Non-bank lenders offer easy credit to US landlords as rental market grows

Loans to property owners mark shift to less regulated shadow banking, with non-banks accounting for a quarter of home loans in the first half

Mortgage credit remains tight for most US borrowers, but one group is having little trouble getting loans: landlords.

For example, at Boston-based real estate lender Edward Voccola & Co, clients who borrow to buy rental properties must simply provide identification, the property address and the expected annual rent.

"That's all I need," says founder Edward Voccola. "These loans take a half an hour to do."

In contrast, regular mortgages require rigorous checks of income, credit history and outstanding debts and it usually takes weeks to secure one.

The Mortgage Bankers Association's Mortgage Credit Availability Index, which measures the ease of obtaining a home loan, stood in August 70 per cent below its pre-housing boom levels a decade earlier.

The difference in access to funding brings to light unintended, and potentially unwelcome, consequences of the regulatory push to make mortgage lending safer.

First, lending to landlords, which has become the domain of specialised mortgage companies or private equity firms, marks a shift to less regulated shadow banking lenders from banks subjected to stricter controls.

In the first half of the year, non-banks accounted for nearly one in four of all US home loans made by the nation's top 30 mortgage lenders, up from about one in six a year earlier, according to Inside Mortgage Finance.

Second, it contributes to the decline in home ownership, long encouraged by successive administrations as a foundation of individual prosperity and the health of the US economy.

"How are people going to build wealth now?" says Toni Moss, chief executive of AmeriCatalyst, an advisory firm specialising in housing finance. "They have stagnant wages, they can't get into the housing market and rents take up 30 to 40 per cent of their income."

The home ownership rate slipped below 65 per cent in the second quarter, its lowest since 1995 compared with a peak of over 69 per cent in 2004.

Lenders, however, say there is a compelling case for doing business with landlords.

For one, rents have risen steadily since the financial crisis while home prices gyrated. Mortgages for landlords are also exempt from new rules designed to protect borrowers from predatory lenders, meaning less legal risk. That allows lenders to offer investors products such as stated-income loans where the borrowers' wages are not verified and low-documentation loans that do not require borrowers to produce tax returns.
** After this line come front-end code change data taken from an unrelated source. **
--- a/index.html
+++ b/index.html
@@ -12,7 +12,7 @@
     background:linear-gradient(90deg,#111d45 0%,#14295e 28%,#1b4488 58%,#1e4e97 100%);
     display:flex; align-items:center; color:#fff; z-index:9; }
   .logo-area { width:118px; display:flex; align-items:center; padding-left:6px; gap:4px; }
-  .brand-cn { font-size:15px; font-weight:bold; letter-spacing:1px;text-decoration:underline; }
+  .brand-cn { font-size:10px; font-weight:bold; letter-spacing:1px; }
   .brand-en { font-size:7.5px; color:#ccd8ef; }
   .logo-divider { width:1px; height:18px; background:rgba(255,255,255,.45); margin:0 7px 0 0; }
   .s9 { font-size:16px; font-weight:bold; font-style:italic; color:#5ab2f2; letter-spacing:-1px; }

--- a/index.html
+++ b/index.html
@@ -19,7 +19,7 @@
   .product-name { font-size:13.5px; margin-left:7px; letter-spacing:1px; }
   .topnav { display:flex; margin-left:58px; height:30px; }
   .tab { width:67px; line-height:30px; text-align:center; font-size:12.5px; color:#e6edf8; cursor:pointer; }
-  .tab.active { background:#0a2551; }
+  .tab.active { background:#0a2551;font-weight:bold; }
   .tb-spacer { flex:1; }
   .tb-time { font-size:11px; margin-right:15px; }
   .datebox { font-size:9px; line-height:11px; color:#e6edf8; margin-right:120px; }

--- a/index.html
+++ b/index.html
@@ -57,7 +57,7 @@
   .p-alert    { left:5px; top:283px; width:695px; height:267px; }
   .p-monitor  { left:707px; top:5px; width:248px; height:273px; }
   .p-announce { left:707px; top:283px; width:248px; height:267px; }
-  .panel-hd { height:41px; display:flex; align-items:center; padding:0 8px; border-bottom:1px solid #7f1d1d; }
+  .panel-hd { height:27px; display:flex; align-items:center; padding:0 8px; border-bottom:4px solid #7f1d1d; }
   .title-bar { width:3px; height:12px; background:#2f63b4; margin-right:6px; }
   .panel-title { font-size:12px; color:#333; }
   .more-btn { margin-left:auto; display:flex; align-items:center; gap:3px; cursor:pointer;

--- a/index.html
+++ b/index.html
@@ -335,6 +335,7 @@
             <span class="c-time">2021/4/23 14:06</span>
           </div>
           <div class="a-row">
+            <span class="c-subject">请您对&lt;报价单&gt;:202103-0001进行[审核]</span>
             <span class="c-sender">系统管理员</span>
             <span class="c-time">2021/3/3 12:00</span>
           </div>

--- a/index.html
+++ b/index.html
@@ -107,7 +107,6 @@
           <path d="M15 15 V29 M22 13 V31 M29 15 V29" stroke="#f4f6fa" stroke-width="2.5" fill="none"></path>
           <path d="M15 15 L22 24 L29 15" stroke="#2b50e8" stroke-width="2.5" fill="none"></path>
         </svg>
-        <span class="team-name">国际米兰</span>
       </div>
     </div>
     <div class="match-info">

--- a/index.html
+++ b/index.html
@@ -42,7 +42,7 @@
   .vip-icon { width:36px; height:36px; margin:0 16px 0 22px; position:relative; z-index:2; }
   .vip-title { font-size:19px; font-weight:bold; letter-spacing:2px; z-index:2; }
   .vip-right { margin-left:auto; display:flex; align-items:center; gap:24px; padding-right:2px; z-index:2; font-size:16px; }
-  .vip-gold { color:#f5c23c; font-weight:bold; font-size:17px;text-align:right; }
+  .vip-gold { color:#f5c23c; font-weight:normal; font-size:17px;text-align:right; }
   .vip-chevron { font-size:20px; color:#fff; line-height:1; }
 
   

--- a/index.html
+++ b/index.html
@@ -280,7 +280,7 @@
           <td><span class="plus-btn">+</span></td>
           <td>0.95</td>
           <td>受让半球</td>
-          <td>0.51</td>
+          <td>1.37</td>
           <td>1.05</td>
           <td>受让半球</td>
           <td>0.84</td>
"It's less paperwork," says Brian O'Shaughnessy, the head of Athas Capital, a mortgage lender. "If you go to a bank … it takes 60 days."

Furthermore, under new regulations introduced in January lenders who fail to verify a borrower's ability to repay a home loan face the risk of the mortgage being challenged in court. Investor mortgages are classified as business loans and are exempt from the rule.

"The liability associated with making a bad loan to an investor is not the same as the potential to be sued for making a bad loan to an owner-occupant," says Christopher Mayer, a professor of real estate at Columbia Business School.

Betting on the market's further growth, private equity firms such as Cerberus Capital Management and Blackstone Group,have set up units to offer landlords financing. Blackstone has also spent US$8 billion buying rental properties through its Invitation Homes subsidiary.

Unlike national banks, which largely screen borrowers regardless of the mortgage's purpose, firms like Blackstone or B2R focus primarily on the property's potential rental income.

"We'll do much more of a deep dive on properties and less so on the individual," said John Beacham, B2R's president.

It remains a matter of debate how risky such lending is.

Some of the terms can be tougher than for owner-occupied homes, with higher down payments and many lenders requiring the monthly rental income to at least cover mortgage payments.

Landlords also typically borrow at higher rates, paying around 5 to 6 per cent in interest compared with about 4.25 per cent for traditional mortgages.

Finally, the market remains relatively small, limiting the potential fallout from defaults.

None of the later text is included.